(DESCRIPTION OF THE TASK): After locating the line with "font-style: italic ->" in the entries below, output it and each following line up to and including the line with "text: 8836.1 ->", exactly and without pictures.

┌─ RECORD SET

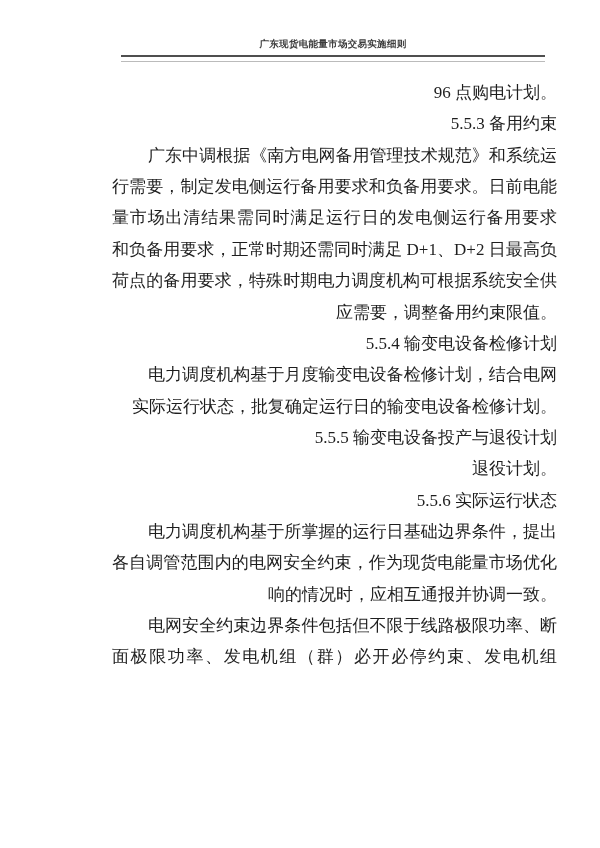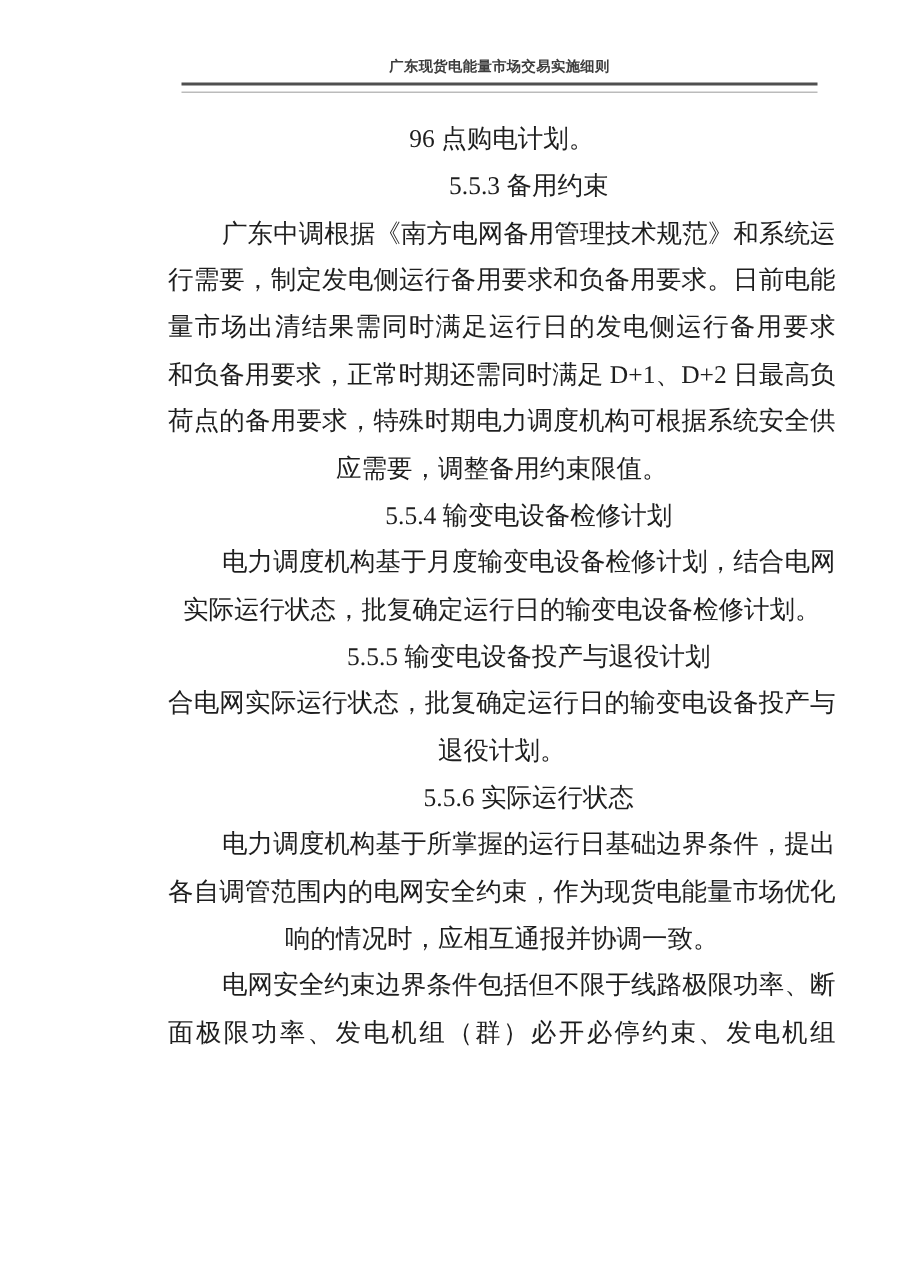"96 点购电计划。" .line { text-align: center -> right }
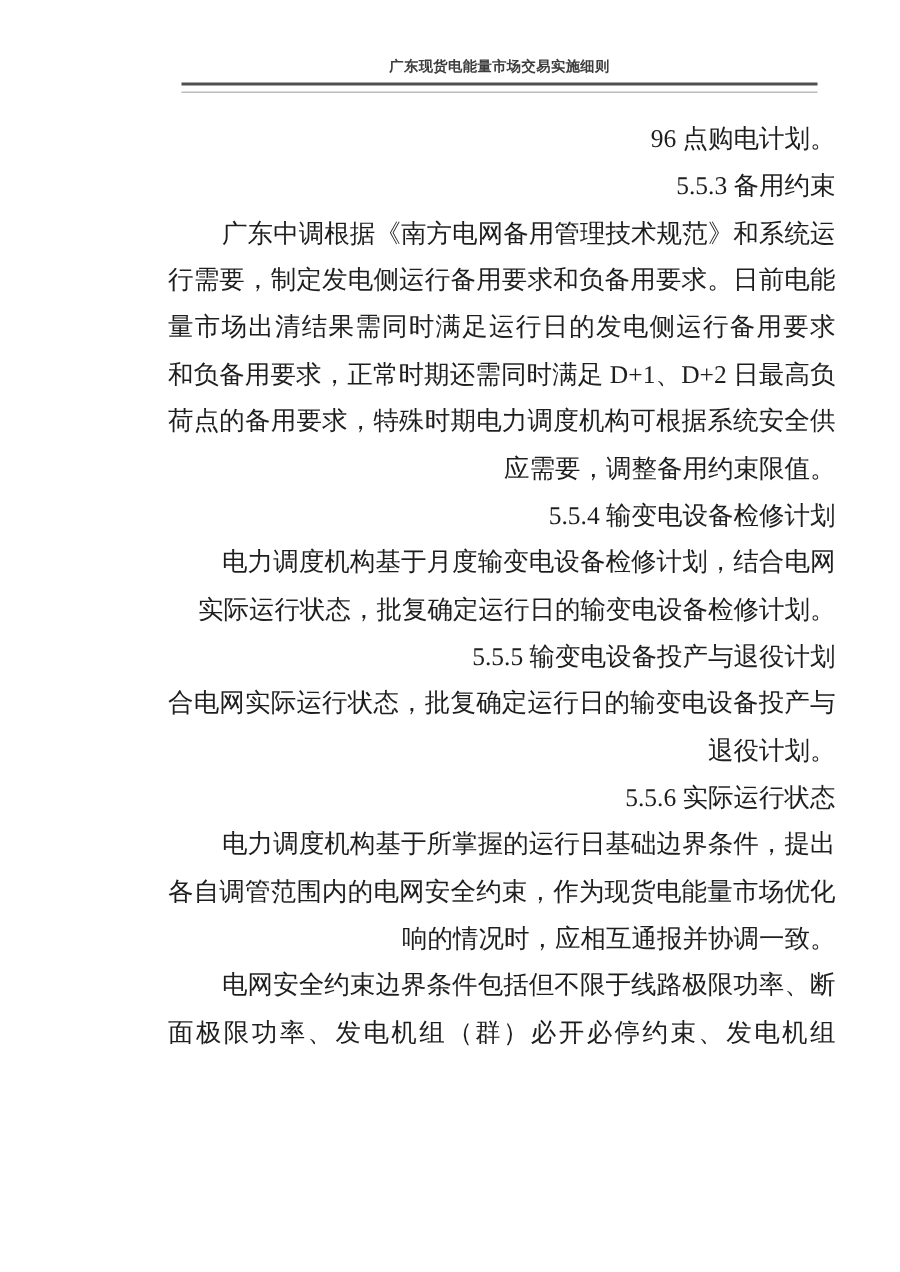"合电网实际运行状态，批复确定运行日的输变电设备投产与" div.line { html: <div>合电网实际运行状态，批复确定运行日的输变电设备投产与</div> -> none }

└─
┌─ RECORD SET

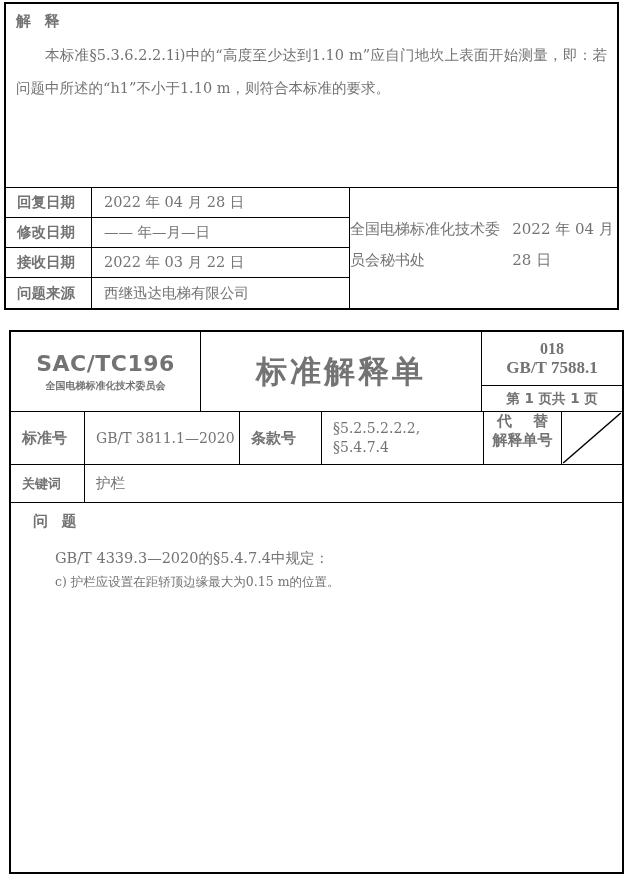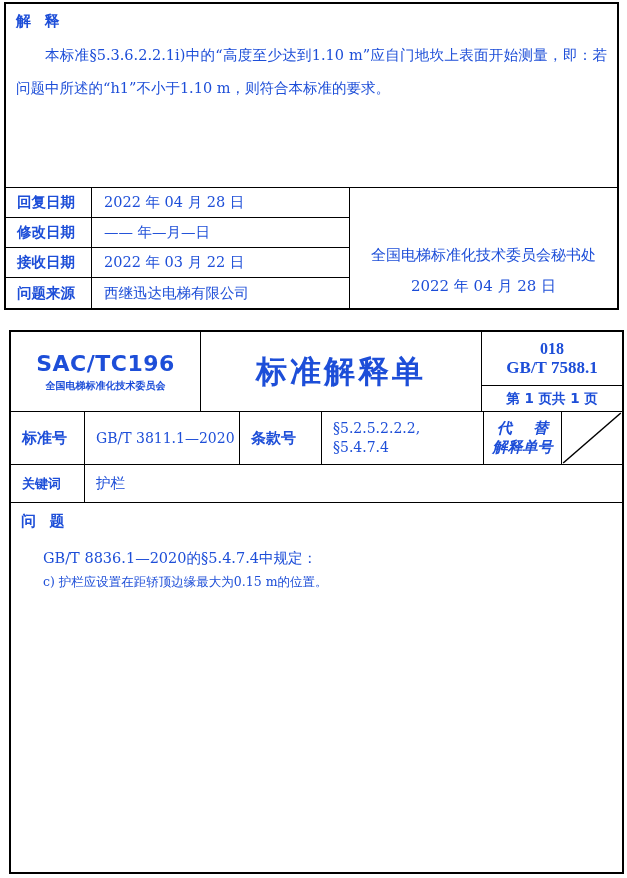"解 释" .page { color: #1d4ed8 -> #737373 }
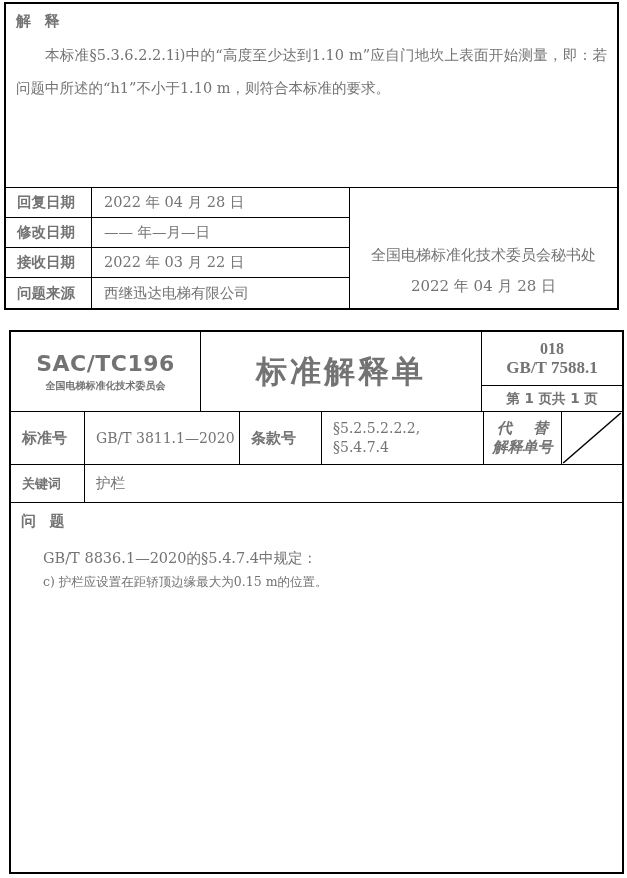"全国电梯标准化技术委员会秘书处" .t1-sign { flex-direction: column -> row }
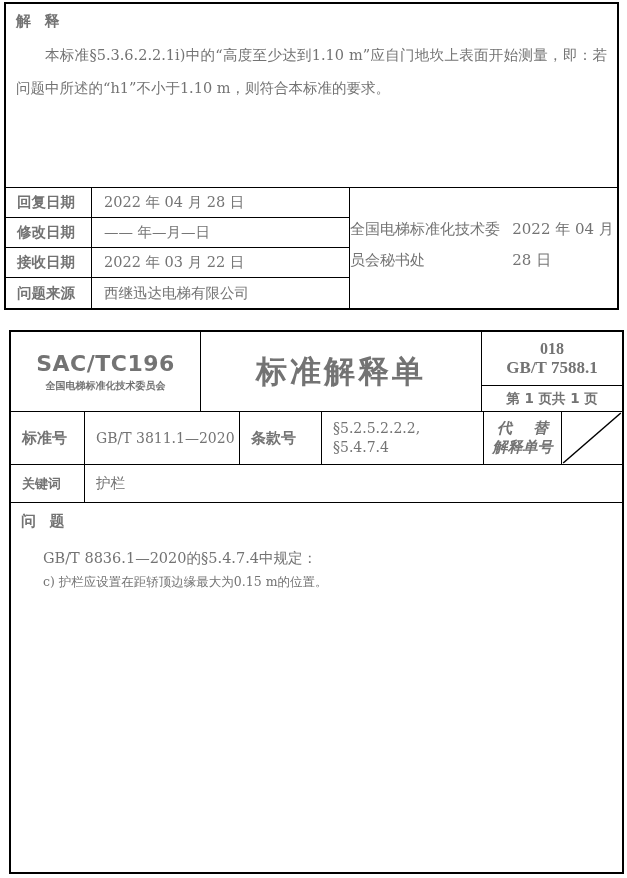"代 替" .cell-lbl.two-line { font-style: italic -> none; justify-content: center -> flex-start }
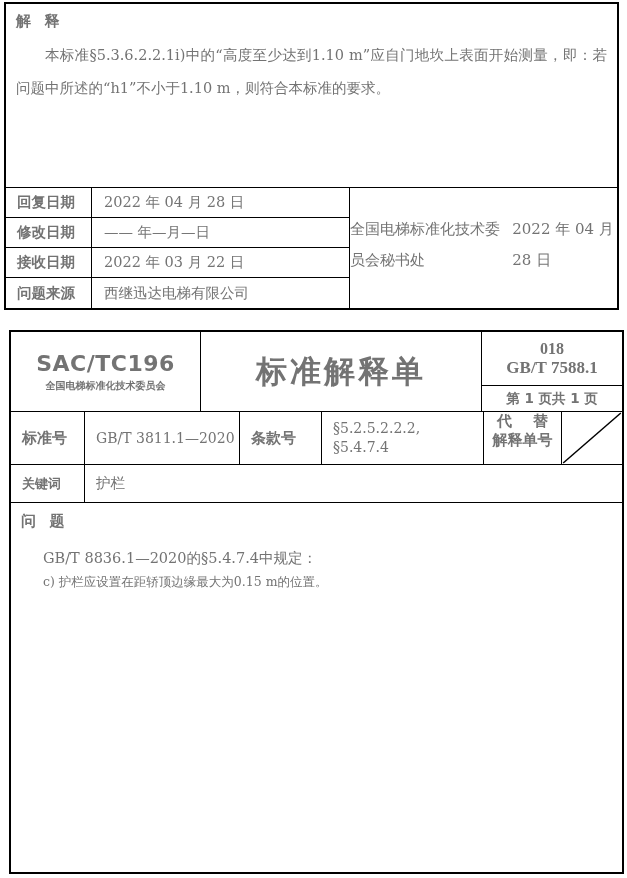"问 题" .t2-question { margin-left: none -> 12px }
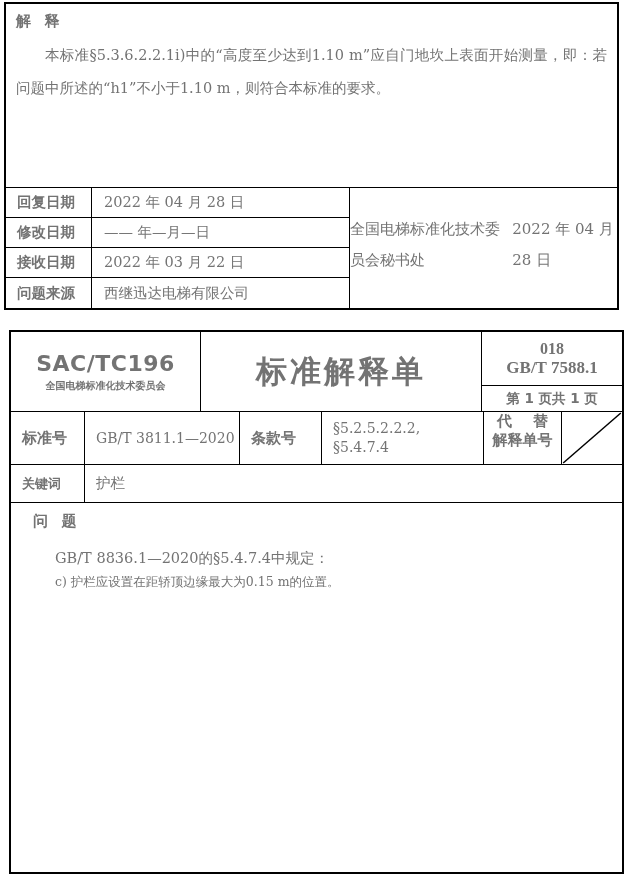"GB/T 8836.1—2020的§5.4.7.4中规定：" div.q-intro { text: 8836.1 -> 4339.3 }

└─
┌─ RECORD SET

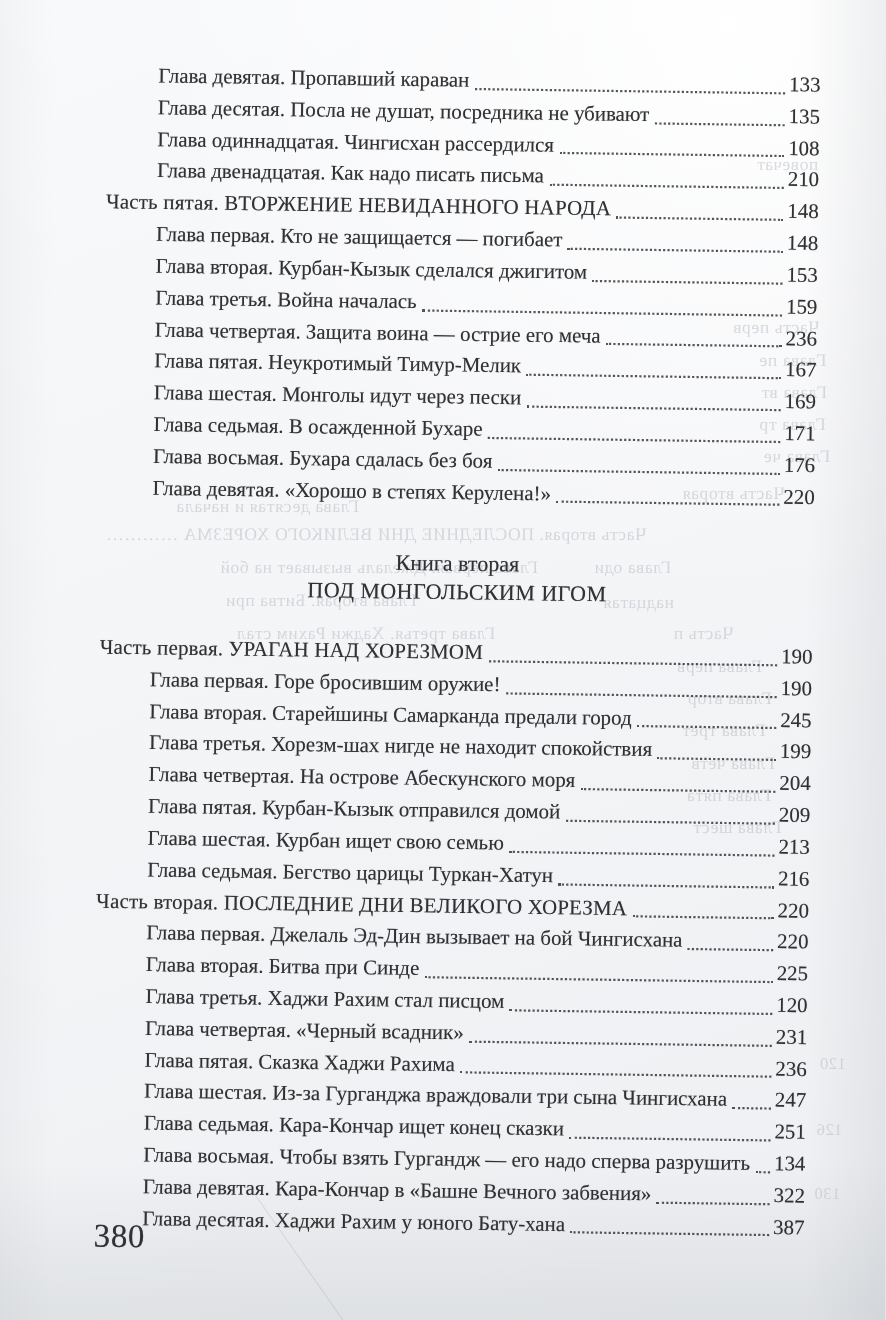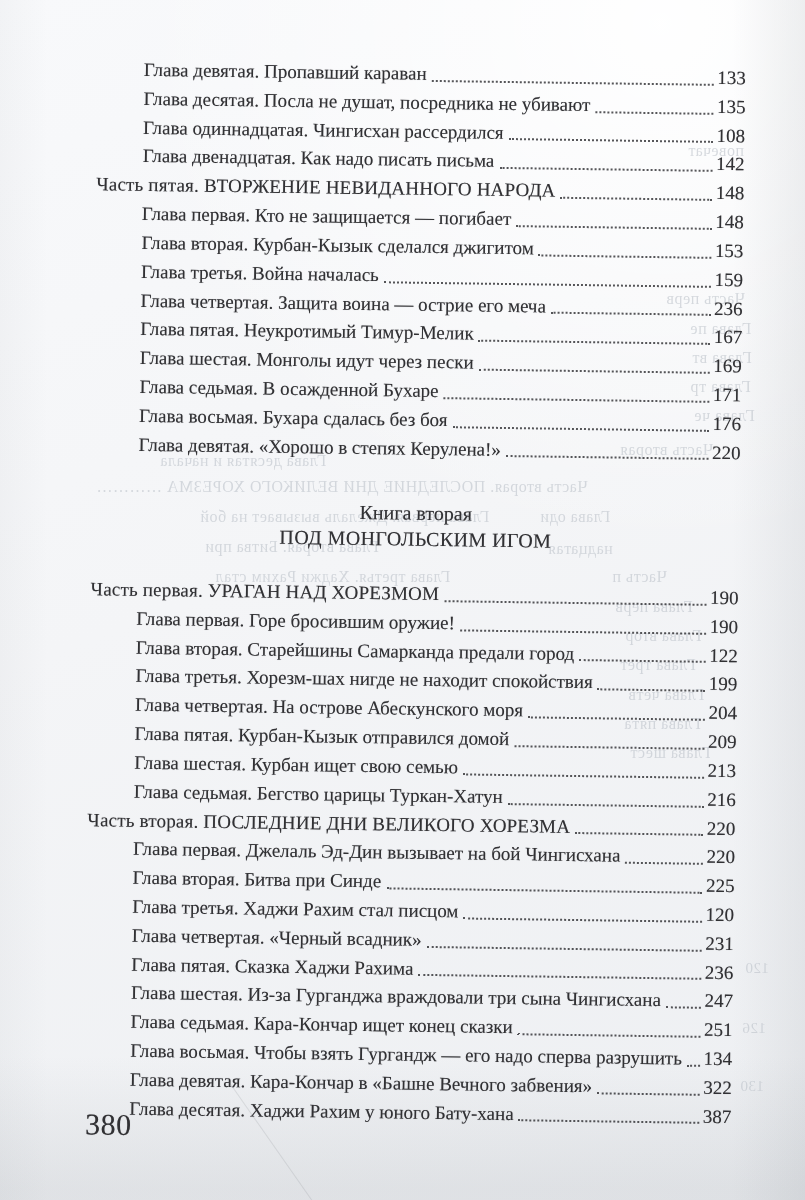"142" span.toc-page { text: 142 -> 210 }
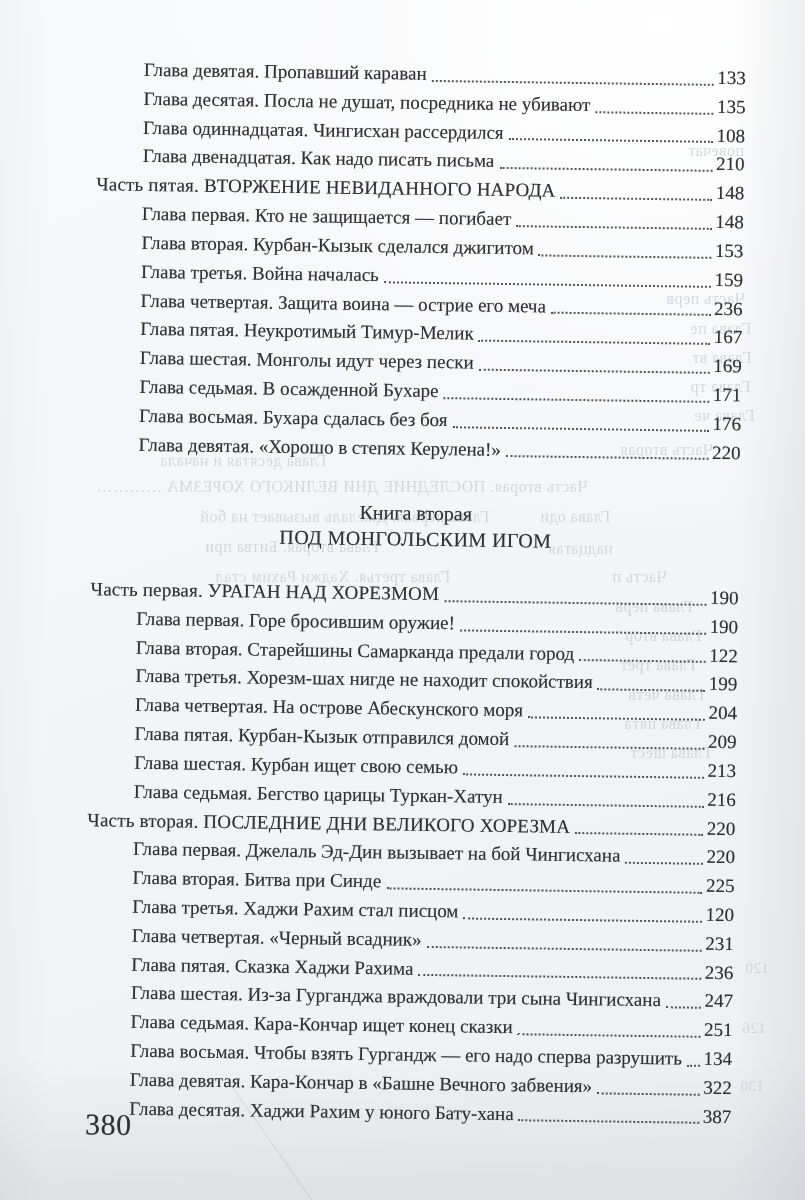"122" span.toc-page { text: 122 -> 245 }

└─

(WRITTEN SOLUTION):
"代 替" .cell-lbl.two-line { font-style: italic -> none; justify-content: center -> flex-start }
"问 题" .t2-question { margin-left: none -> 12px }
"GB/T 8836.1—2020的§5.4.7.4中规定：" div.q-intro { text: 8836.1 -> 4339.3 }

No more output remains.